I have the problem that dump/restore does not work as expected on FreeBSD 9.0 / amd64. More precisely, dump does not work on a restored filesystems. It seems that it is not possible to make a level 1 dump of a previously restored filesystem. I always get a complete level 0 dump!
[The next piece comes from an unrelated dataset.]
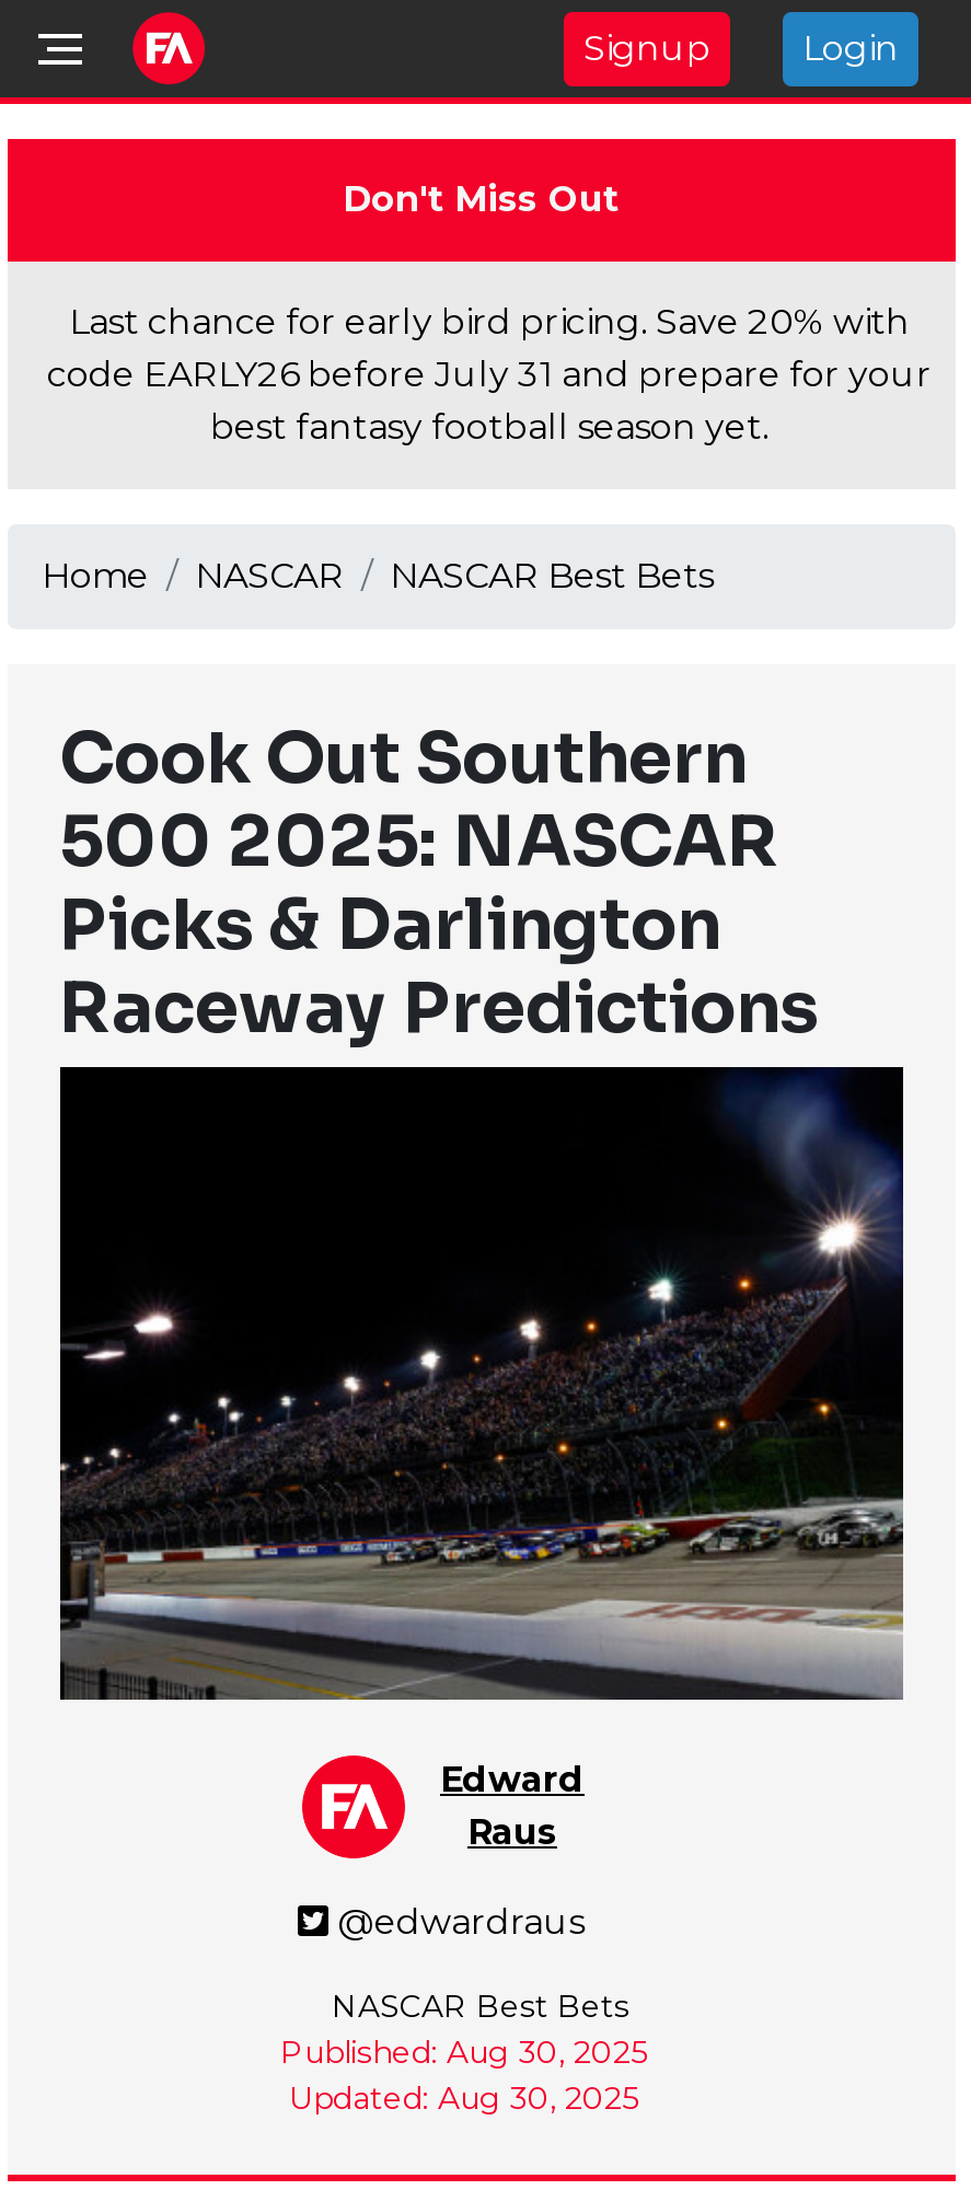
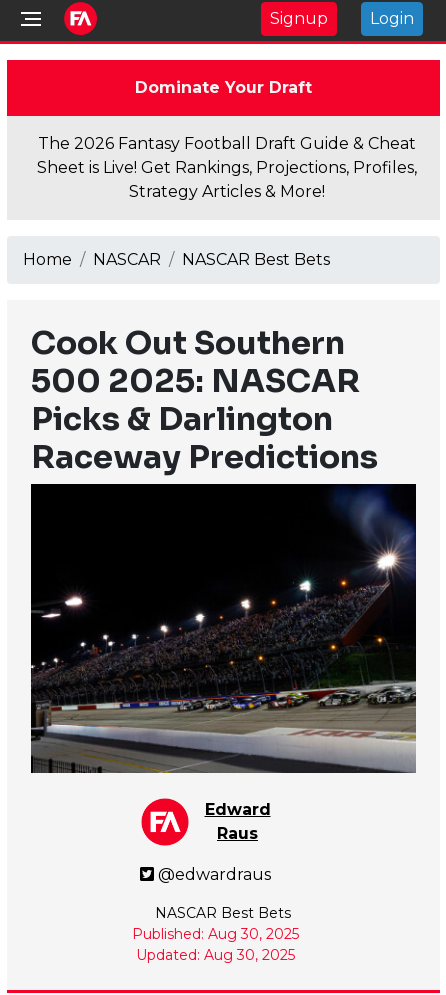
[343,178,619,220] Don't Miss Out -> [134,78,312,97] Dominate Your Draft
[47,301,932,448] Last chance for early bird pricing. Save 20% with | code EARLY26 before July 31 and prepare for your | best fantasy football season yet. -> [37,134,417,201] The 2026 Fantasy Football Draft Guide & Cheat | Sheet is Live! Get Rankings, Projections, Profiles, | Strategy Articles & More!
Here is how the problem can be reproduced:

1. create a level0 dump of the live filesystem (*dump -0Lauf -*)
2. create a level1 dump of the live filesystem (*dump -1Lauf -*)
3. make a new filesystem on the same partition (*newfs -U /dev/da0p2*)
4. restore the level0 dump (*restore -rf -*)
5. restore the level1 dump (*restore -rf -*)
6. create a level0 dump of the previously restored live filesystem (*dump -0Lauf -*)

Here is the problem:
7. create a level1 dump of the previously restored live filesystem (*dump -1Lauf -*)
Step 7 always creates a complete level 0 dump.

These are the complete commands I use:

dump:
`# dump -0Lauf - / | gzip | ssh [email=stefan@192.168.1.100]stefan@192.168.1.100[/email] "cat > /level.0.dump.gz"`

restore:
`# ssh [email=Stefan@192.168.1.100]Stefan@192.168.1.100[/email] "cat /level.0.dump.gz |gzip -d" | restore -rf -`

Any suggestions? Is this a bug? I don't see this problem on FreeBSD 8.2.

I used PC-BSD 9.0 to restore the backups.

Best Regards,
Stefan Baehring


----------